Community Story: Skin Tags
In this blog, a Comfortable In My Skin sister shares her experiences with skin tags.
When I was about 20, I was washing myself when I felt something that I hadn’t noticed before. I grabbed a mirror and had a look. It was a small fleshy growth on the inside of my outer right labia. I wasn’t too alarmed as it wasn’t painful or itchy, and it felt like the same skin texture as my labia skin. I had already had a pap smear booked for the following week, so I thought while my gyno was down there checking out my cervix, I would ask about it – just in case.
Throughout the week, although my gut feeling told me it was going to be okay, I couldn’t help but turn to Doctor Google. I was researching all sorts of STIs, infections, and abnormal growths. By the time, my pap smear appointment had arrived, I was convinced that I had all the diseases under the sun.

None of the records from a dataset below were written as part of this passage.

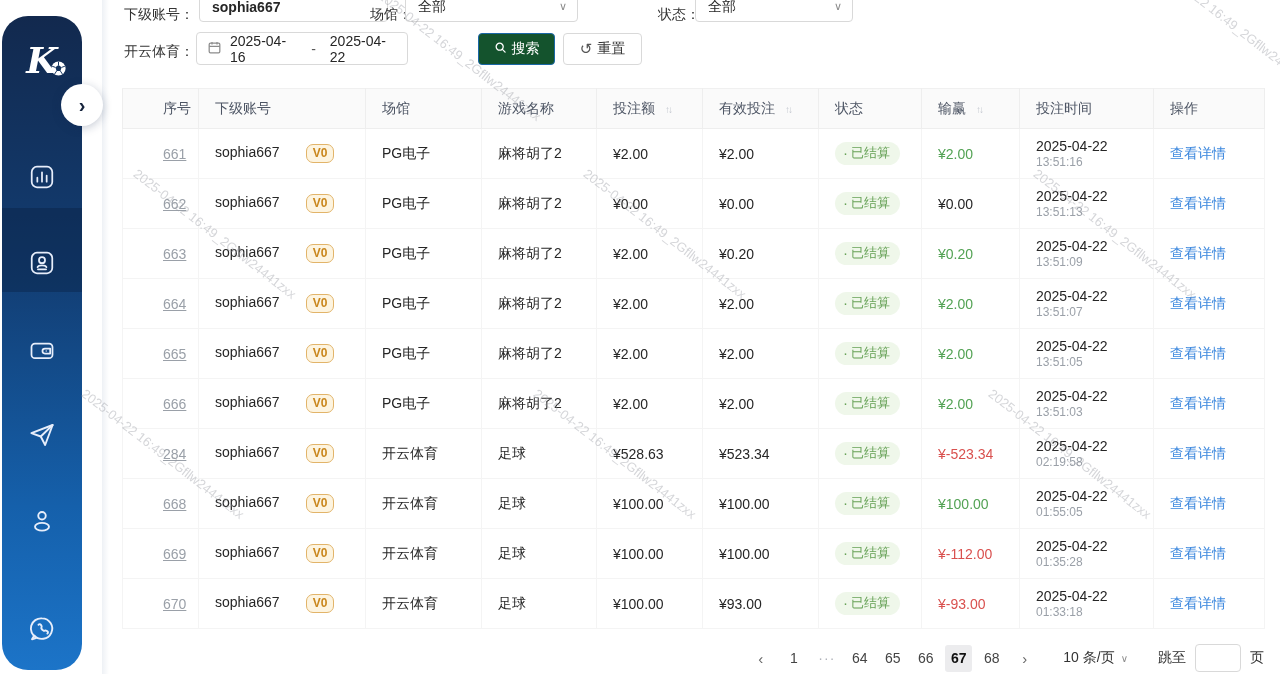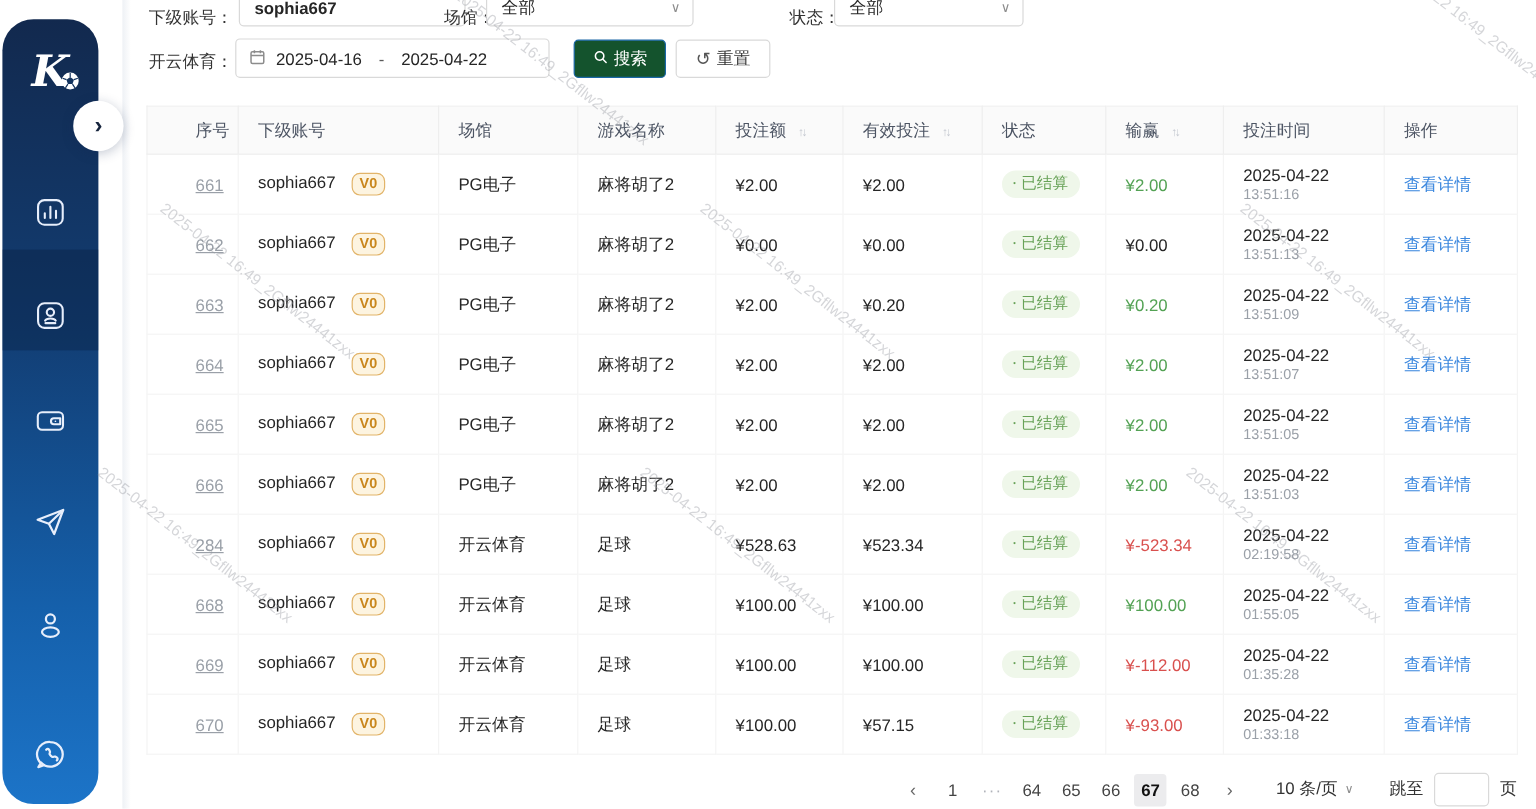--- a/index.html
+++ b/index.html
@@ -165,7 +165,7 @@
     </div>
 
     <span class="flabel" style="left:22px; top:41px">开云体育：</span>
-    <div class="fcontrol datebox" style="left:94px; top:32px; width:262px; height:33px">
+    <div class="fcontrol datebox" style="left:94px; top:32px; width:212px; height:33px">
       <span>
         <svg width="15" height="15" viewBox="0 0 24 24" style="stroke:#8c8c8c; fill:none; stroke-width:2">
             <rect x="3.5" y="5" width="17" height="15.5" rx="2"></rect>

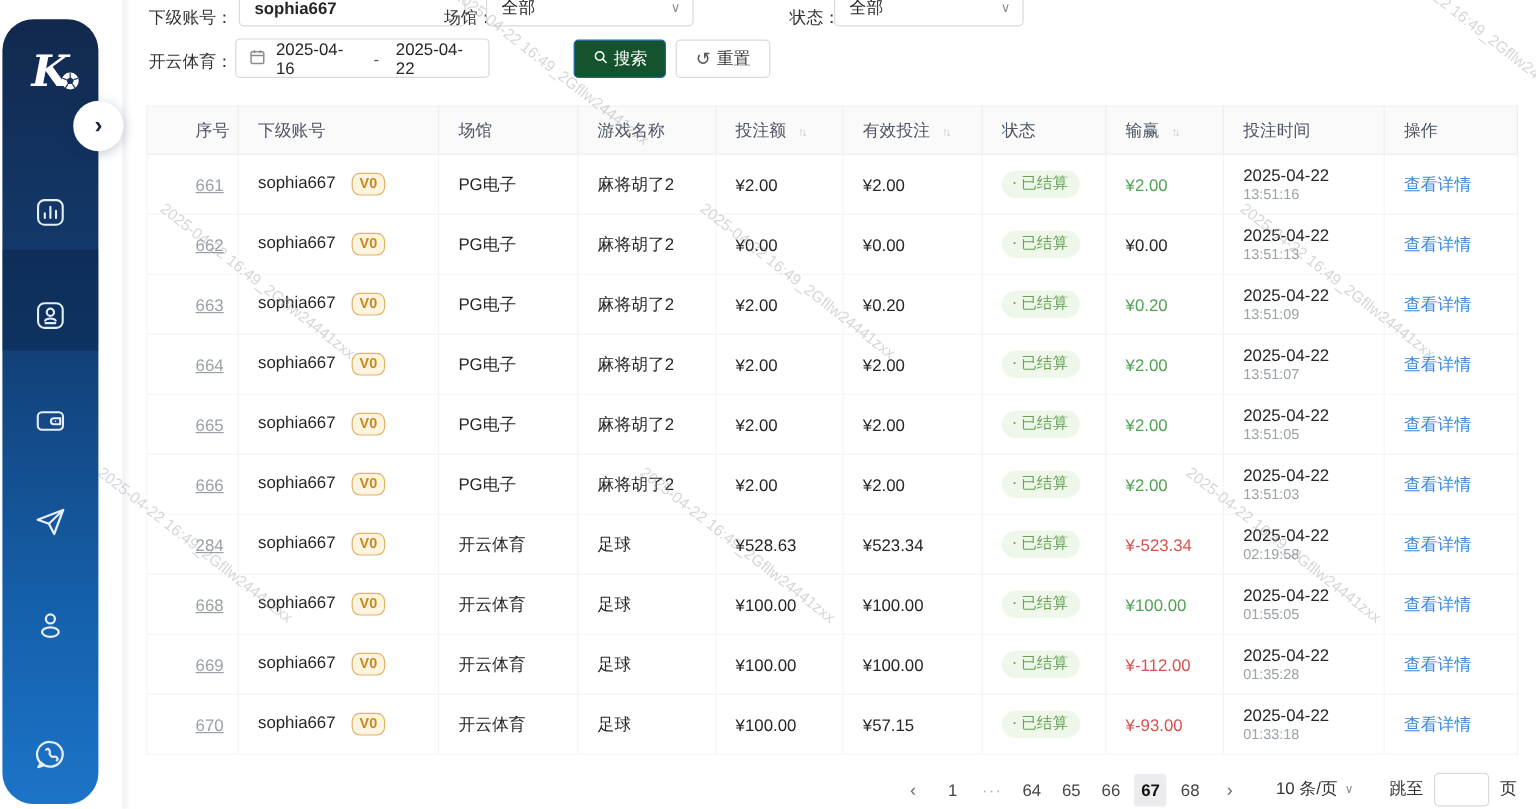--- a/index.html
+++ b/index.html
@@ -46,7 +46,7 @@
   th:first-child, td:first-child { padding-left:40px; }
   td.idx { color:#9aa0a8;text-decoration:underline; }
   .sort { display:inline-block; margin-left:10px; color:#c3c7cf; font-size:10px; letter-spacing:-2px; cursor:pointer; }
-  .vip { display:inline-block; margin-left:13px; padding:1px 6px 2px; font-size:12px; font-weight:bold; color:#c9861c;
+  .vip { display:inline-block; margin-left:26px; padding:1px 6px 2px; font-size:12px; font-weight:bold; color:#c9861c;
     background:#fdf4e0; border:1px solid #e2b469; border-radius:7px; line-height:14px; }
   .pill { display:inline-flex; align-items:center; gap:3px; background:#eff7ea; color:#67a257; font-size:13px;
     padding:4px 10px 5px 8px; border-radius:13px; line-height:14px; }

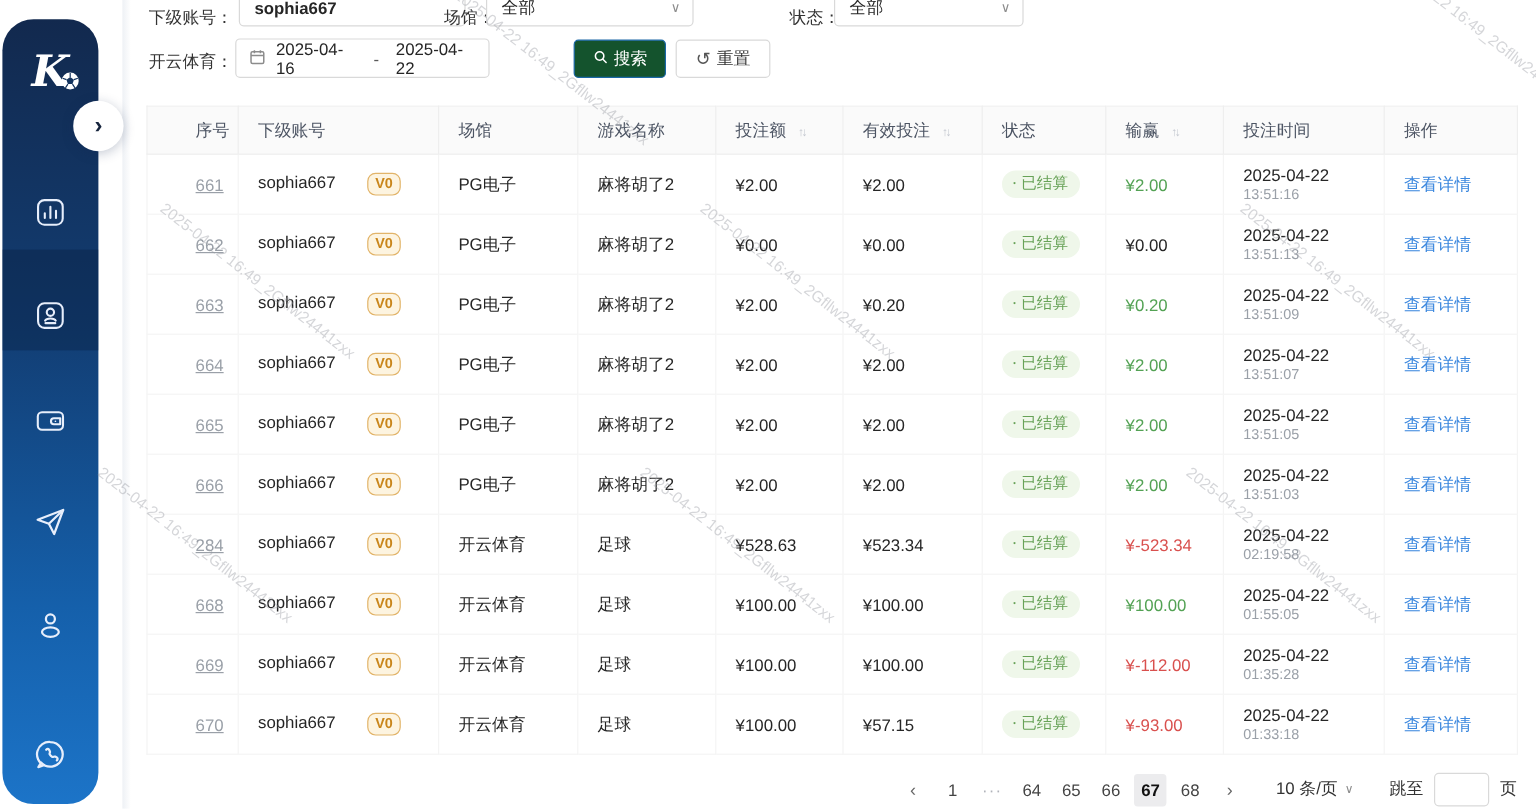--- a/index.html
+++ b/index.html
@@ -389,7 +389,7 @@
             <td>开云体育</td>
             <td>足球</td>
             <td>¥100.00</td>
-            <td>¥57.15</td>
+            <td>¥93.00</td>
             <td><span class="pill">
                 <span class="dot">·</span>
                 <span>已结算</span>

My gyno was almost done with my swabs when I asked for her to look at the growth. It took her less than two seconds before she said “Oh that! It’s just a mole or a skin tag – nothing to worry about”.
I almost laughed because it seemed so obvious now that I couldn’t believe I didn’t assume the same thing. She offered that if it bothered me, she could remove it, but I didn’t think it was needed. I had plenty of moles and skin tags over my body, so another one, even if it was on my vulva, didn’t seem like a big deal – it just meant that I had to tell my doctor to check it whenever I have my moles checked for skin cancer/melanoma.
Since that appointment, I have never had an issue with it. I’m not ashamed or embarrassed by it. I’ve had plenty of sexual partners and no one has asked me about it (whether they have noticed it or are too embarrassed to ask about it). I honestly have become so fond of it, and I love that it’s there.
Everyone’s body is unique and vulvas are no exception to that.